Oh, we know how to do the calculations. Nobody could have designed a laser or a computer chip if we didn't know that much. But the story that our textbooks tell is implicitly a tale of defeat, in a subtle way. They drop a chapter or three of mathematical arcana upon the poor student, not out of cruelty, but because we can't yet do any better. Complex numbers, matrix algebra, partial differential equations, spectral theory --- not only do the topics grow intimidating rather quickly, they also (if we are scrupulously honest) look rather arbitrary. Out of all the mental contrivances that the Mathematics department can serve up, why does quantum physics rely upon such a particular selection, and why do we employ those tools in the way that we do?
It is difficult to avoid turning philosophical about such matters. Questions like "What is the relation between our mathematical abstractions and physical reality?" feel as though they ought to be followed by a "like, dude". The history of attempts to answer such questions is complicated and contentious and written in no one place. Sometimes, the ideas themselves seem as if they are retreating from clarity. At other times, one wonders if philosophers and physicists wish to write as though clarity were the enemy.
I first started to care about the "interpretation" of quantum physics several years after I began using it. Many physicists don't care about such things at all, or they grow out of it rather than into it. It does indubitably feel strange that we would have to "interpret" a scientific theory; such language seems like it would belong more to critics of free verse or abstract art. ("What I feel the sculptor is trying to say...") But sometimes, when we're trying to develop the theory in new directions, or find the clearest way to teach it to the next generation, or we've just had one too many late nights wondering what it all means, we have to get our fingers philosophical.
Sometimes, the ideas themselves seem as if they are retreating from clarity. At other times, one wonders if philosophers and physicists wish to write as though clarity were the enemy.
After navigating the various viewpoints on offer, I found myself drawn to one that had only recently been articulated, the QBism laid out by Christopher Fuchs and Ruediger Schack. QBism has elements that are radical --- perhaps subversive, even --- while at the same time showing how some things we do as part of "weekday physics" are philosophically respectable after all. And, beyond providing a story to tell about the equations we already have on the books, it points to the tantalizing possibility that we can discover where those equations come from.

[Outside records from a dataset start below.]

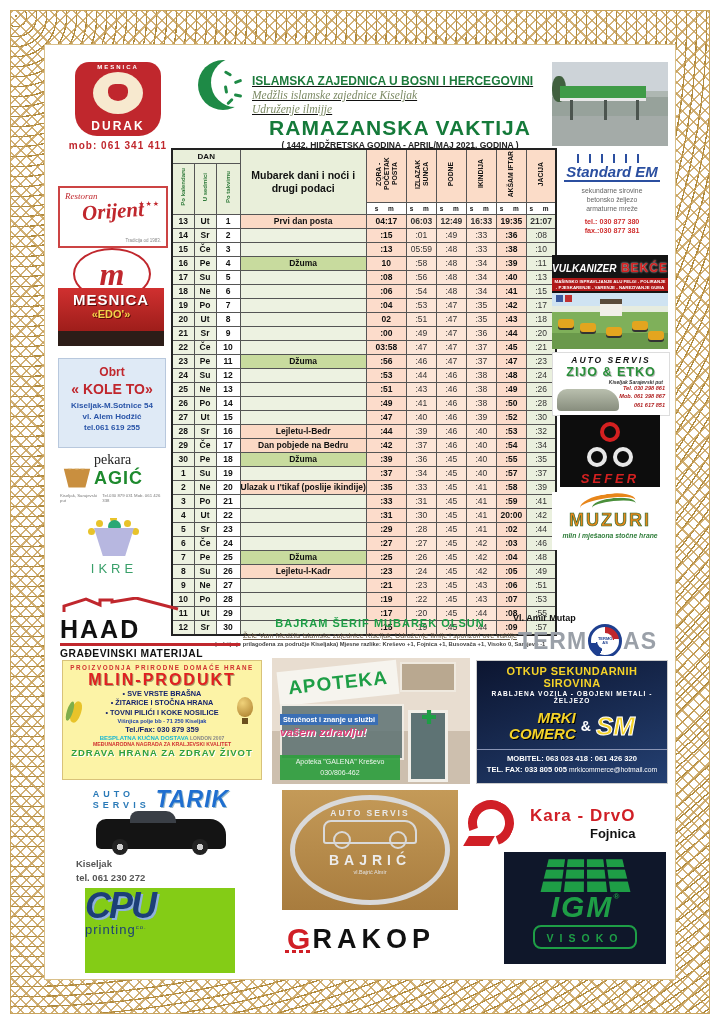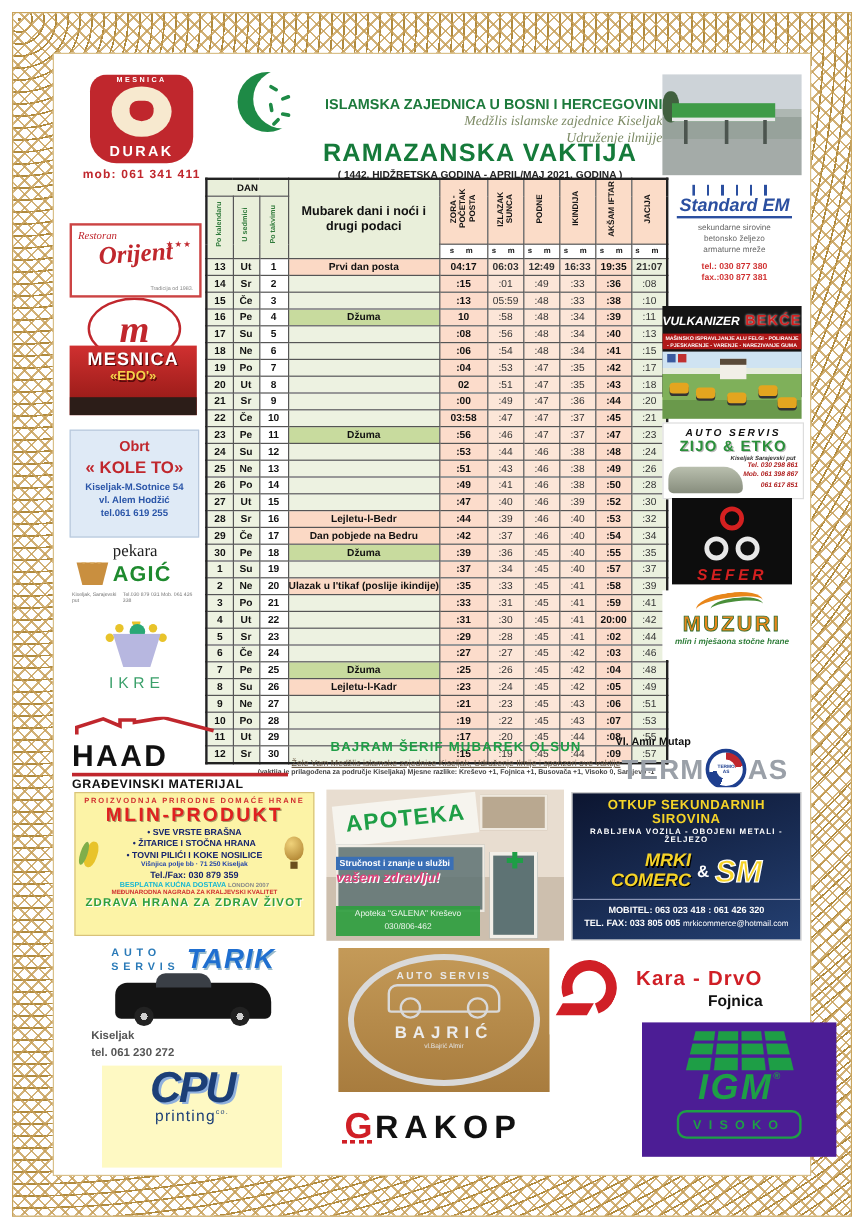--- a/index.html
+++ b/index.html
@@ -19,7 +19,7 @@
   .crescent .c1{position:absolute;left:0;top:2px;width:50px;height:50px;border-radius:50%;background:#1e8a46;}
   .crescent .c2{position:absolute;left:13px;top:0;width:49px;height:49px;border-radius:50%;background:#fff;}
   .spark{position:absolute;background:#1e8a46;width:8px;height:3px;border-radius:2px;}
-  .org{left:252px;top:80px;width:300px;text-align:right;}
+  .org{left:252px;top:74px;width:300px;text-align:left;text-decoration:underline;}
   .org1{font-size:12px;font-weight:bold;color:#1d7a3c;}
   .org2,.org3{font-family:"Liberation Serif",serif;font-style:italic;color:#7c8a64;font-size:11.5px;line-height:1.25;}
   .title{left:235px;top:116px;width:330px;text-align:center;font-size:21px;font-weight:900;

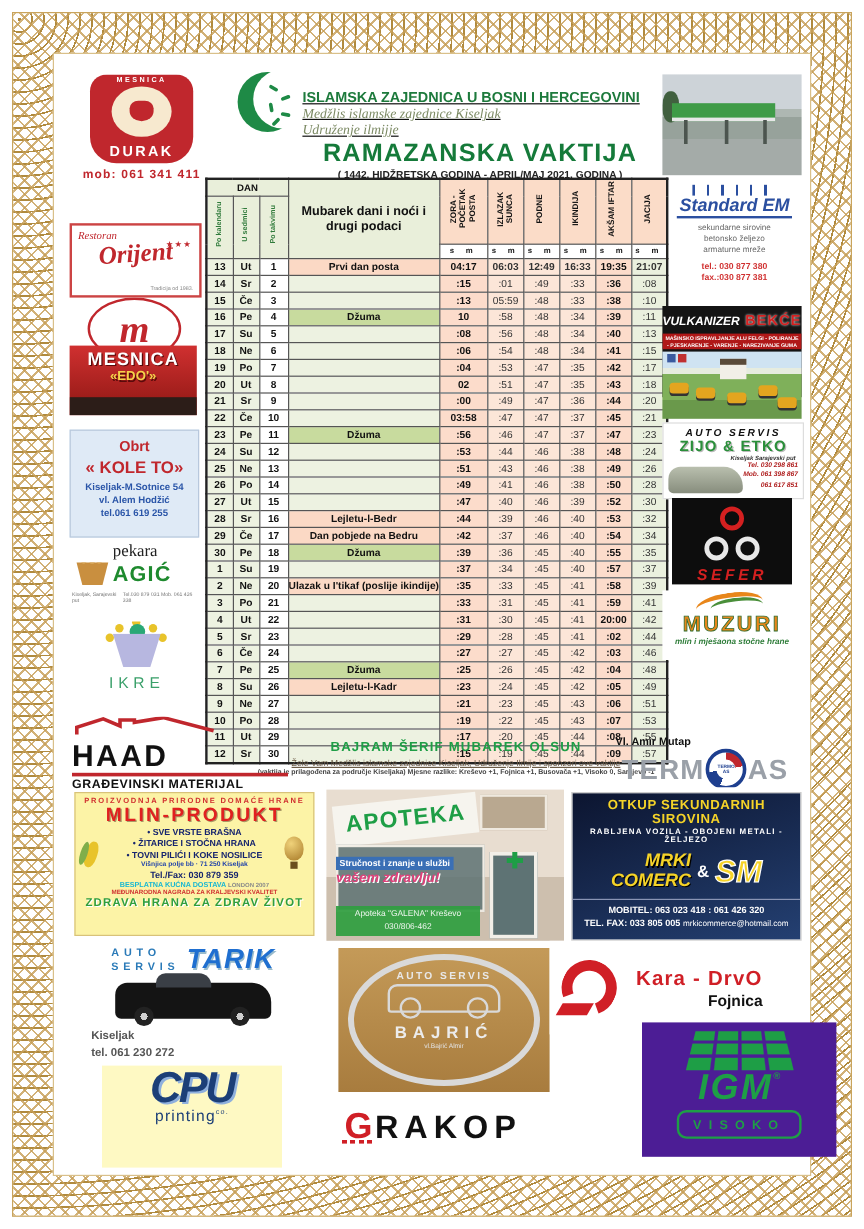--- a/index.html
+++ b/index.html
@@ -262,7 +262,7 @@
   .igm-tab{display:inline-block;border:2px solid #1e9e46;border-radius:8px;padding:1px 12px;margin-top:3px;}
   .igm-city{color:#1e9e46;font-size:10.5px;font-weight:900;letter-spacing:6px;}
   
-  .cpu{left:85px;top:888px;width:150px;height:85px;background:#fef9c3;text-align:center;}
+  .cpu{left:85px;top:888px;width:150px;height:85px;background:#84cc16;text-align:left;}
   .cpu-name{color:#1c3f77;font-size:36px;font-weight:900;font-style:italic;letter-spacing:-2px;line-height:1;
             text-shadow:2px 2px 0 #8fb0dd;}
   .cpu-sub{color:#1c3f77;font-size:13px;margin-top:-2px;letter-spacing:1px;}

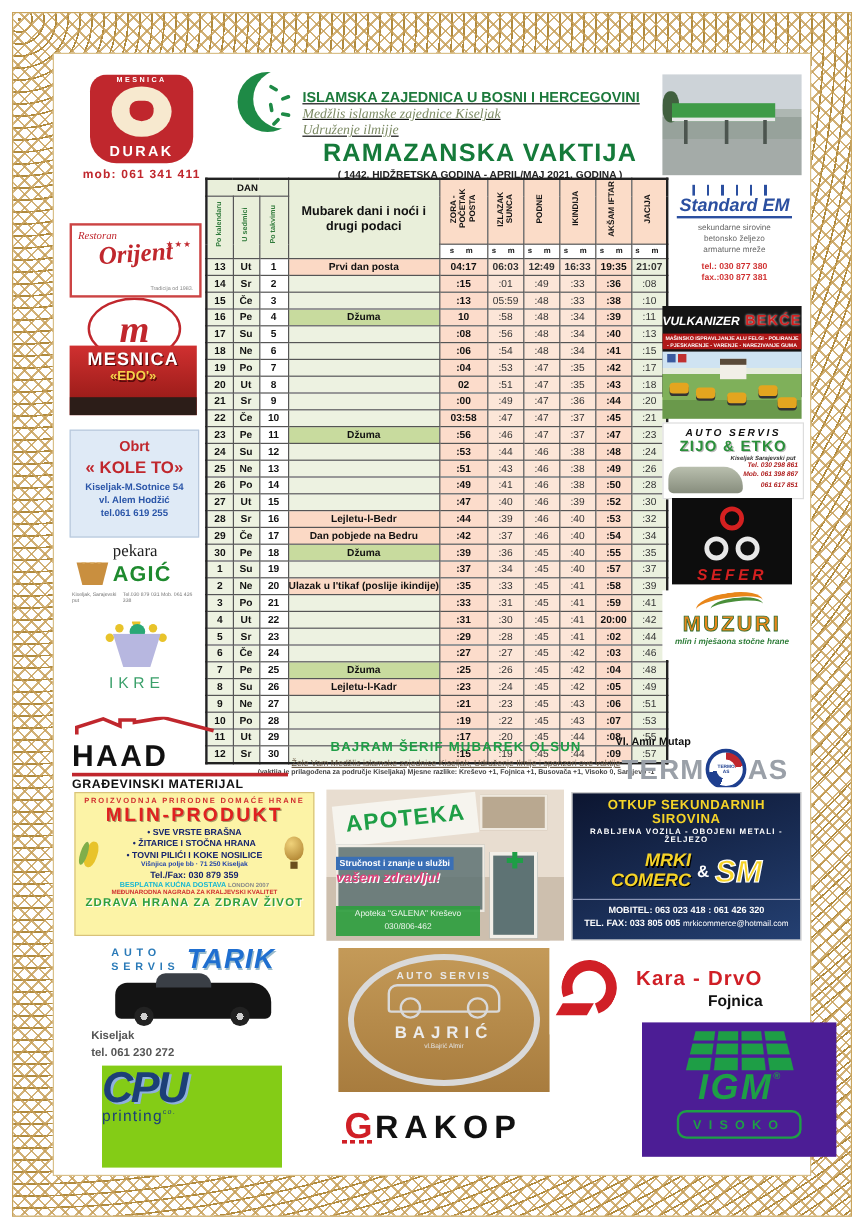--- a/index.html
+++ b/index.html
@@ -253,7 +253,7 @@
   .kara-name{color:#d01f26;font-size:17px;font-weight:900;letter-spacing:1px;}
   .kara-city{color:#111;font-size:13px;font-weight:900;text-align:right;}
   
-  .igm{left:535px;top:852px;width:162px;height:112px;background:#4c1d95;text-align:center;}
+  .igm{left:504px;top:852px;width:162px;height:112px;background:#0f172a;text-align:center;}
   .igm-grid{display:grid;grid-template-columns:repeat(4,18px);gap:3px;width:81px;margin:4px auto 0;
             transform:perspective(80px) rotateX(26deg);}
   .igm-grid i{height:10px;background:#1e9e46;display:block;}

The QBist take on quantum mechanics is that, at its core, quantum mechanics is a theory of actions and consequences. A QBist looks for objectivity on a different level than the adherents of many other interpretations do. And the kind of lesson that we think the equations are whispering about reality are, in some quarters, downright scandalous. We resort to jargon like "normative structural realism" and "participatory realism" to give our intuitions shape and form. No existing school of philosophy seems quite right for where the physics wants to go; we'll agree with many predecessors, but often with a caveat or a qualification. Perhaps the best place to start is with that capital B.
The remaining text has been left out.